Tuesday, March 8, 2016

Witch, The (2016)

Director: Robert Eggers
Notable Cast: Anya Taylor-Joy, Kate Dickie, Ralph Ineson, Harvey Scrimshaw, Ellie Grainger, Lucas Dawson

Despite the focus that “terror” receives in the world of horror films with questions of ‘is it scary’ or ‘did it shock you’ that get thrown around, the horror movies that really stick with the viewer are not the ones that make you jump necessarily, but the ones that get under your skin. Dread is wholly more powerful than terror in the cinematic world. The Witch, or as the marketing of the film would like it to be called The VVitch, is a film whose purpose is not to terrify as much as it is to unnerve, soaking its audience in a sort of permeating sense of fear, anxiety, and paranoia. To this extent, The Witch is massively successful and will probably be a forerunner in the ‘best horror of 2016’ category. However, the film may not be for all horror fans with its very subtle approach at narrative and theme. Don’t let that frighten you though, jump into the atmosphere and let the film work its own black magic.
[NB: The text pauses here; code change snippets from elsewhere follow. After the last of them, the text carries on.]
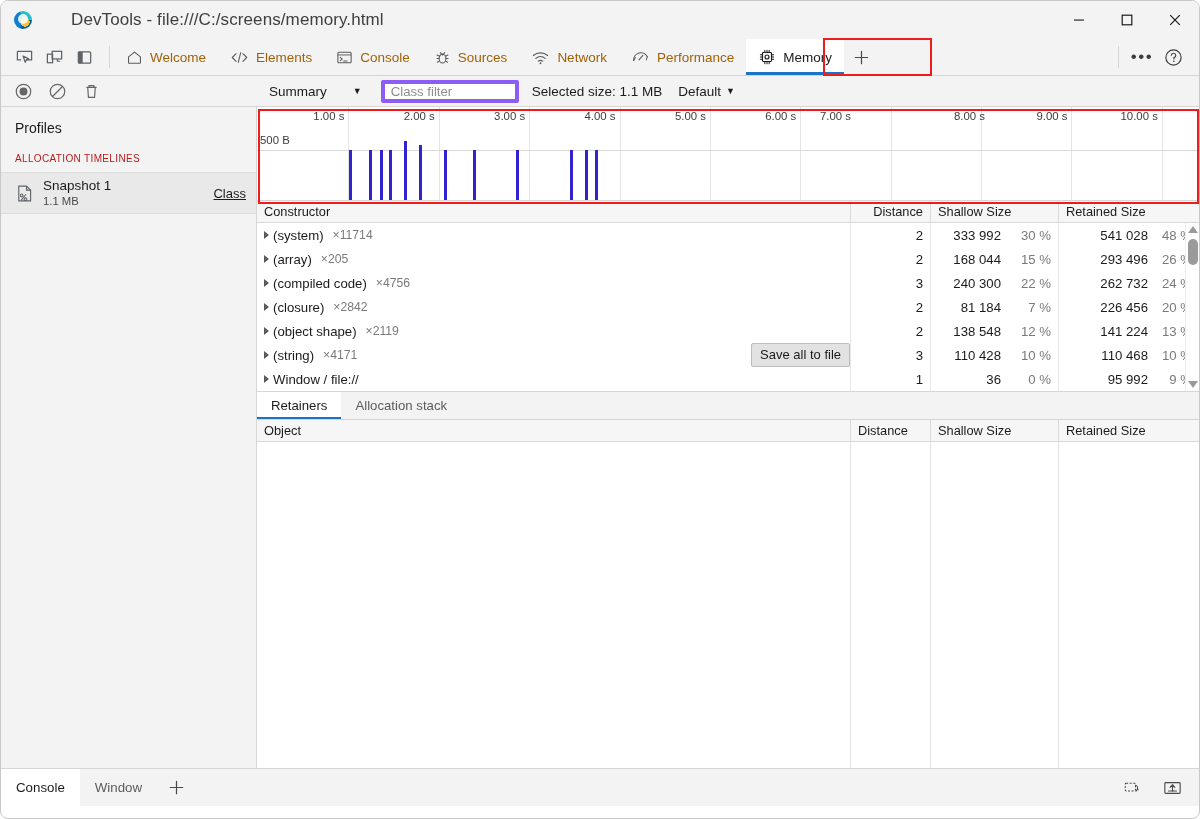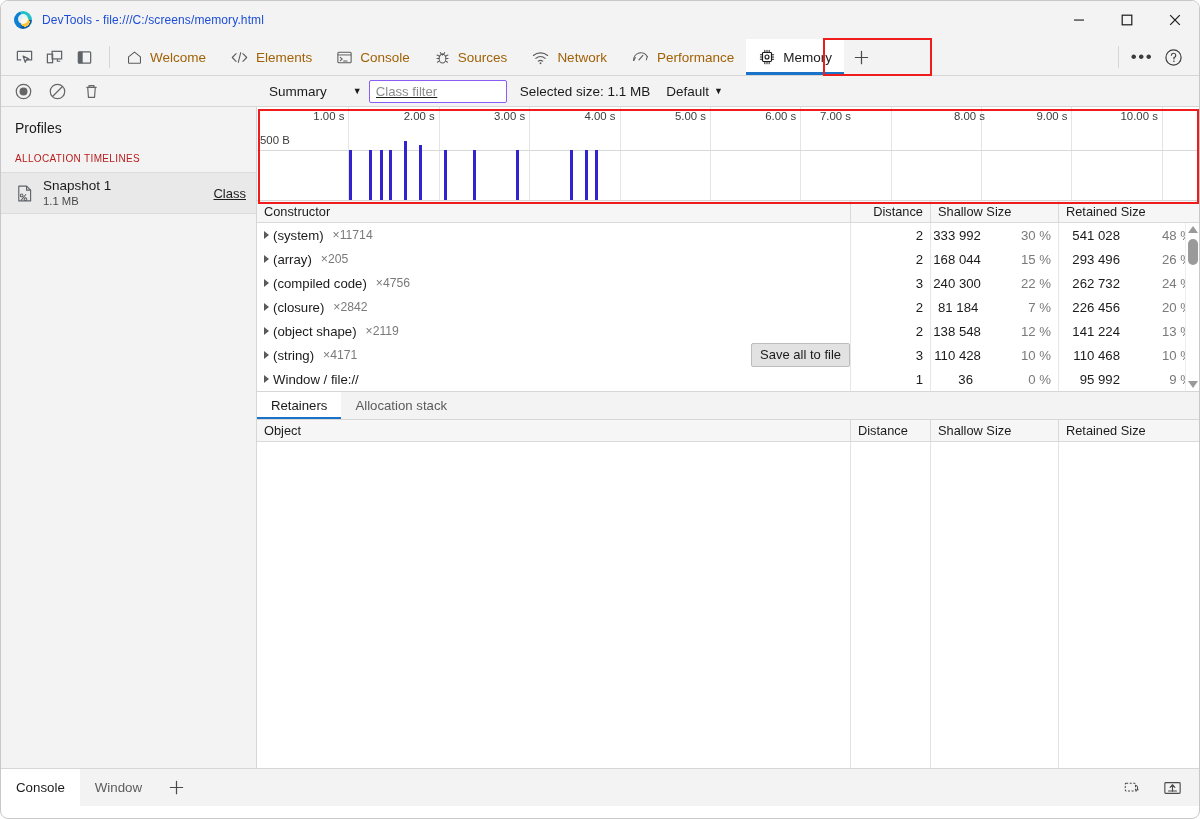"DevTools -" .title-text { color: #1d4ed8 -> #404040; font-size: 12px -> 17px; margin-left: none -> 29px }
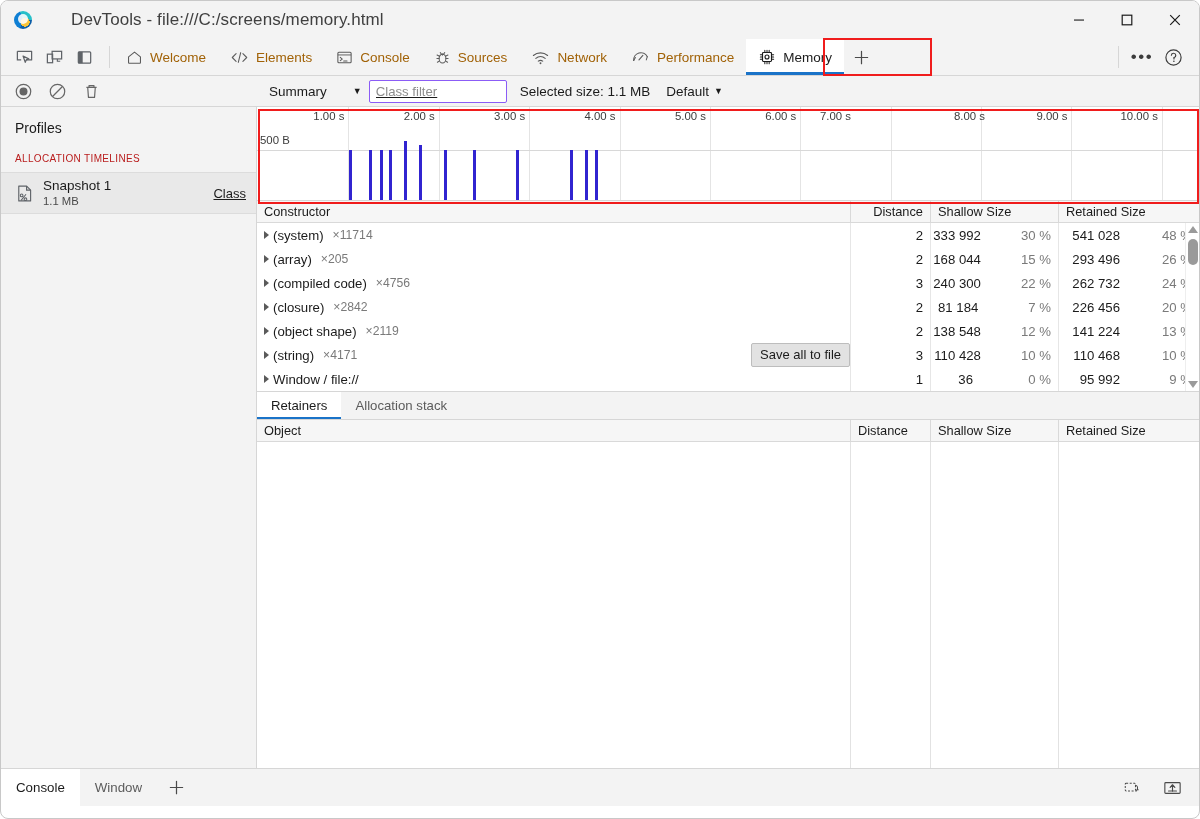"Class filter" .classfilter { border: 1px solid #8b5cf6 -> 4px solid #8b5cf6; margin-left: 0 -> 12px; text-decoration: underline -> none }
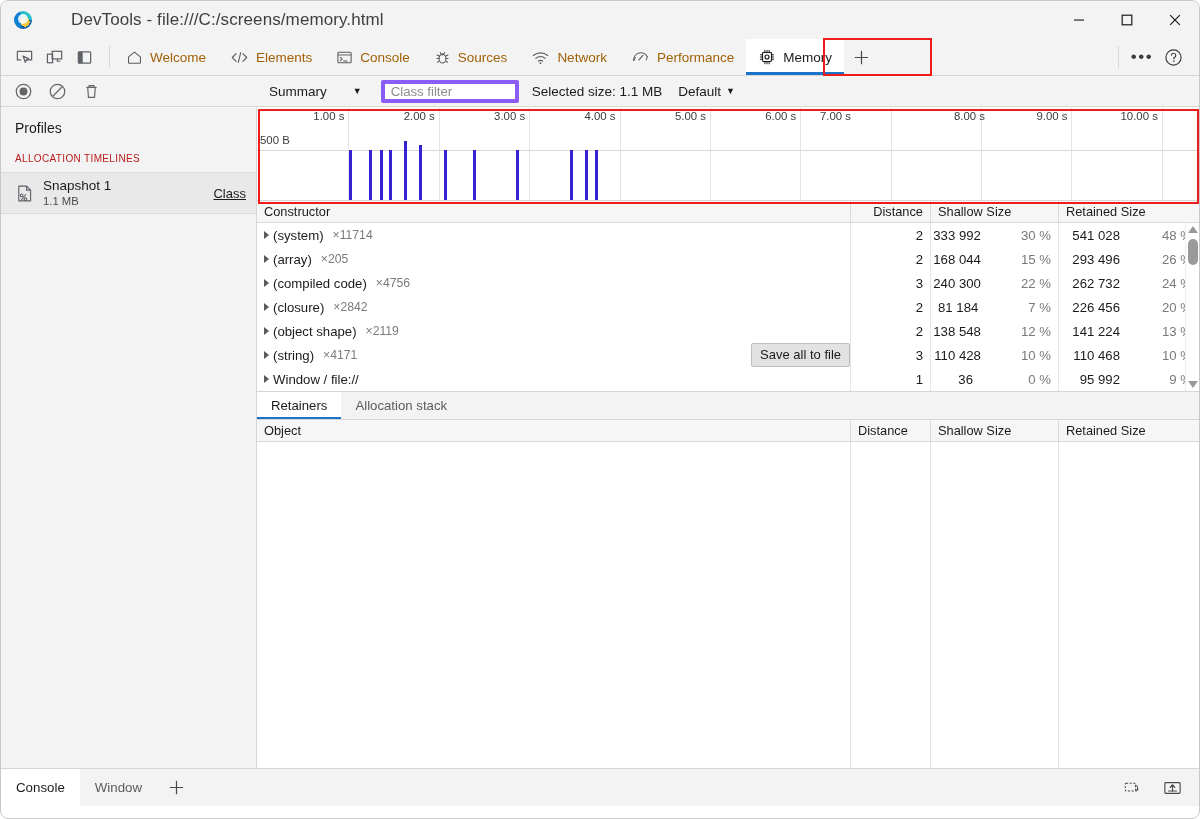"30 %" .pct { margin-left: 28px -> none }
For a family in New England, being expelled for their intense religious beliefs from the community could spell death. However, they are determined to continue to live their own Christian way and build their own farm on the outskirts of the woods. When their young baby goes missing though, the children begin to suspect there is a witch in the woods, no matter what their parents say.

Scream if you want to be scared!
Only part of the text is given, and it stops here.